Unable To Load Pretrained Longformer Models’ Tokenizers

Environment info

  • transformers version: 4.4.0.dev0
  • Platform: Windows
  • Python version : 3.7.10
  • Using GPU in script?: Issue is with both
  • Using distributed or parallel set-up in script?: Single device

@patrickvonplaten (because the issue is with longformers)
@LysandreJik (because the issue is with tokenizers)

Information

Model I am using : Longformer.
The problem arises when loading tokenizer using from_pretrained() function.
The tasks I am working on is Question Answering but it does not matter since I am facing this issue while loading any kind of Longformer:

To reproduce

Steps to reproduce the behavior:

  1. Install Transformers
  2. import Transformers
  3. run tokenizer = transformers.AutoTokenizer.from_pretrained(MODEL_NAME)

Reference Code:

!pip3 install git+https://github.com/huggingface/transformers
import transformers
DEEP_LEARNING_MODEL_NAME = "mrm8488/longformer-base-4096-finetuned-squadv2"               # Not working for 4.4.0.dev0
# DEEP_LEARNING_MODEL_NAME = "a-ware/longformer-QA"                                       # Not working for 4.4.0.dev0
# DEEP_LEARNING_MODEL_NAME = "valhalla/longformer-base-4096-finetuned-squadv1"            # Not working for 4.4.0.dev0
# DEEP_LEARNING_MODEL_NAME = "allenai/longformer-base-4096"                               # Not working for 4.4.0.dev0
# DEEP_LEARNING_MODEL_NAME = "deepset/roberta-base-squad2"                                # Working for 4.4.0.dev0
# DEEP_LEARNING_MODEL_NAME = "mrm8488/bert-base-portuguese-cased-finetuned-squad-v1-pt"   # Working for 4.4.0.dev0

tokenizer = transformers.AutoTokenizer.from_pretrained(DEEP_LEARNING_MODEL_NAME)

Reference Colab notebook:

https://colab.research.google.com/drive/1v10E77og3-7B2_aFfYhrHvzBZzRlo7wo#scrollTo=2zHj2lMsFuv3

Further Information:

  • This issue started appearing today.

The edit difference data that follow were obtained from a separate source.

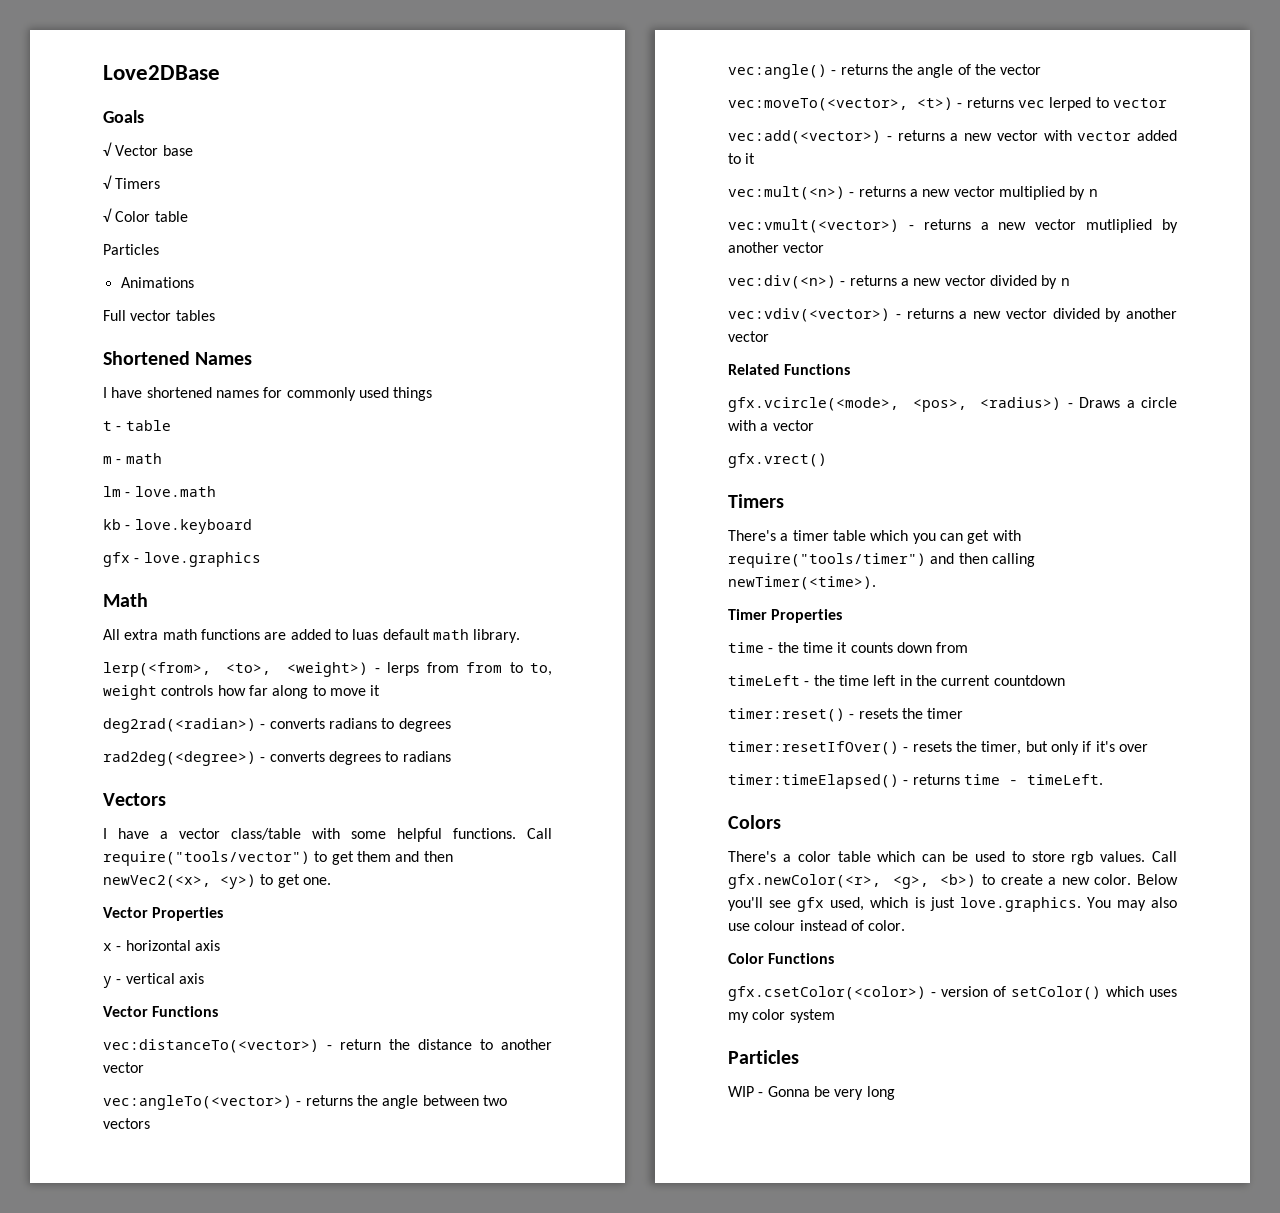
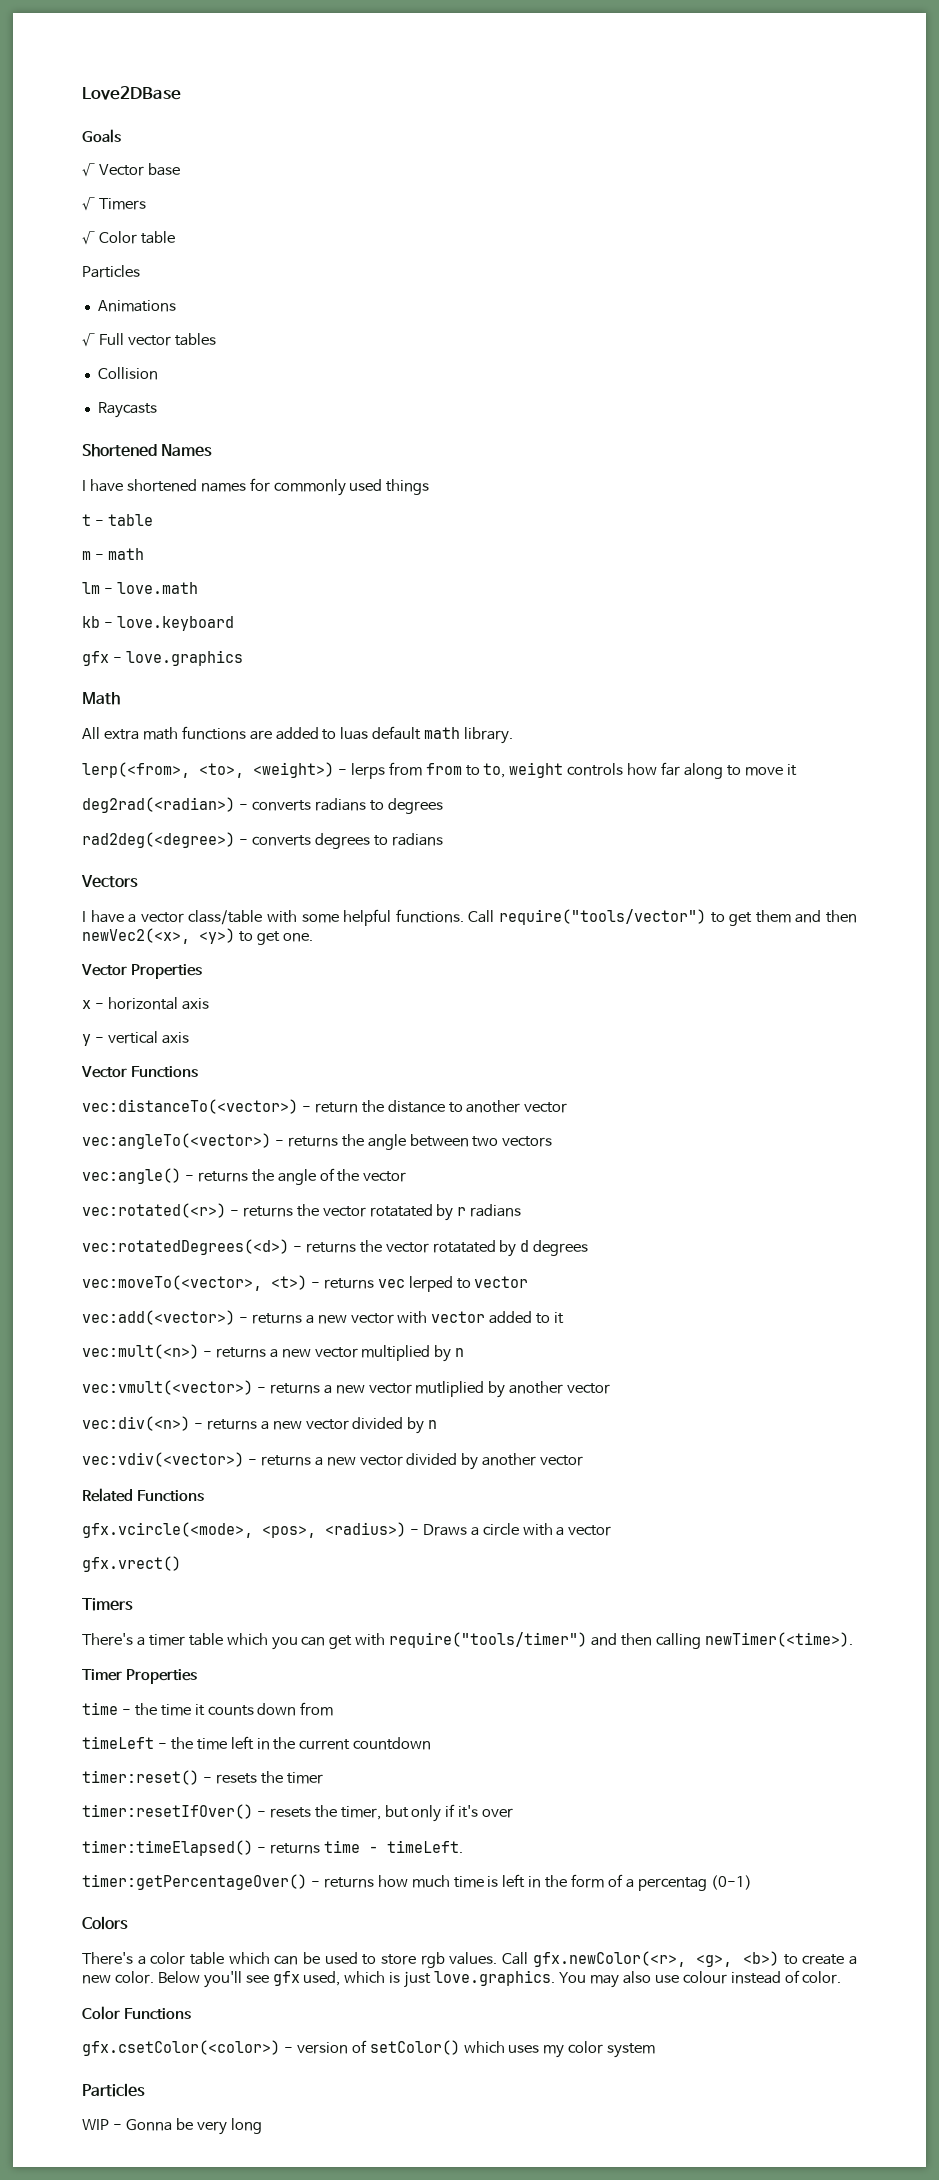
(194, 282) none -> [82,333,95,347] √
(215, 315) none -> [97,367,158,380] [97,402,157,418] // Collision // Raycasts
(1042, 69) none -> [82,1203,522,1221] [82,1239,589,1257] // vec:rotated(<r>) - returns the vector rotatated by r radians // vec:rotatedDegrees(<d>) - returns the vector rotatated by d degrees
(1103, 779) none -> [82,1874,752,1891] // timer:getPercentageOver() - returns how much time is left in the form of a percentag (0-1)

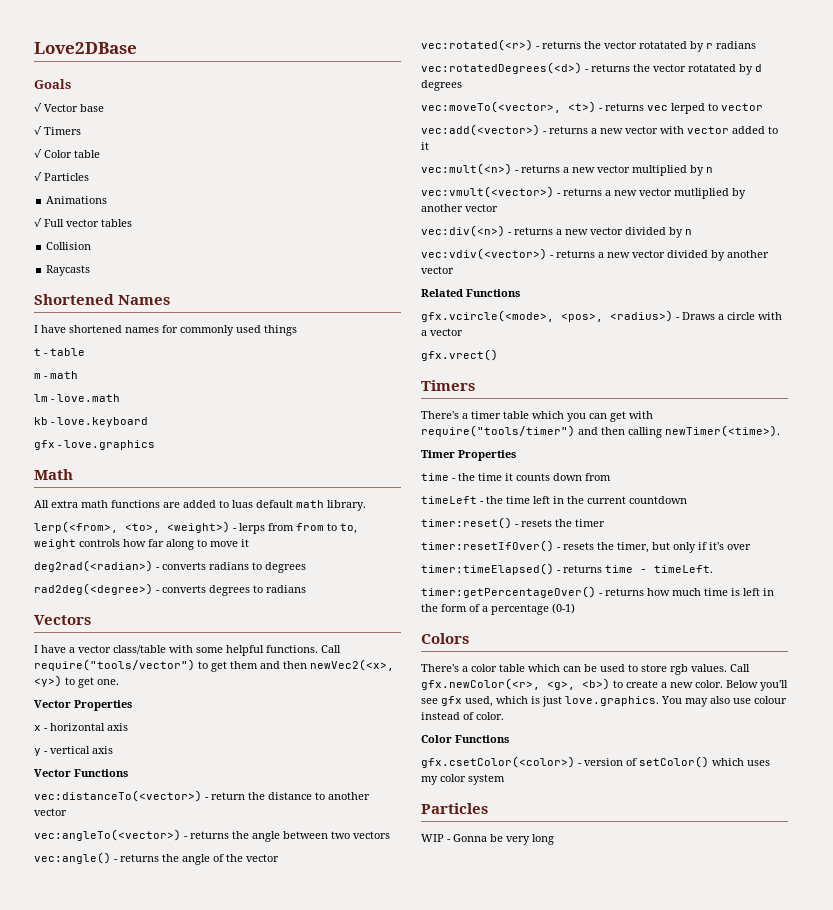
(175, 237) none -> [34,172,42,181] √
[637,1877,707,1891] percentag -> [491,604,549,615] percentage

It was working fine till yesterday.
  • This issue is only with 4.4.0 dev version. This issue does not occur for pip install transformers (which is currently on version 4.3.3)
  • The issue is only while loading tokenizers, not models
  • The issue is only while loading longformers (any longformer model). Other models’ tokenizers are loaded correctly (for example ‘deepset/roberta-base-squad2’ tokenizer can be loaded correctly)

1 possible answer(s) on “Unable To Load Pretrained Longformer Models’ Tokenizers

  1. It should now be fixed on master. Thanks a lot for using the master branch and letting us know of the issue!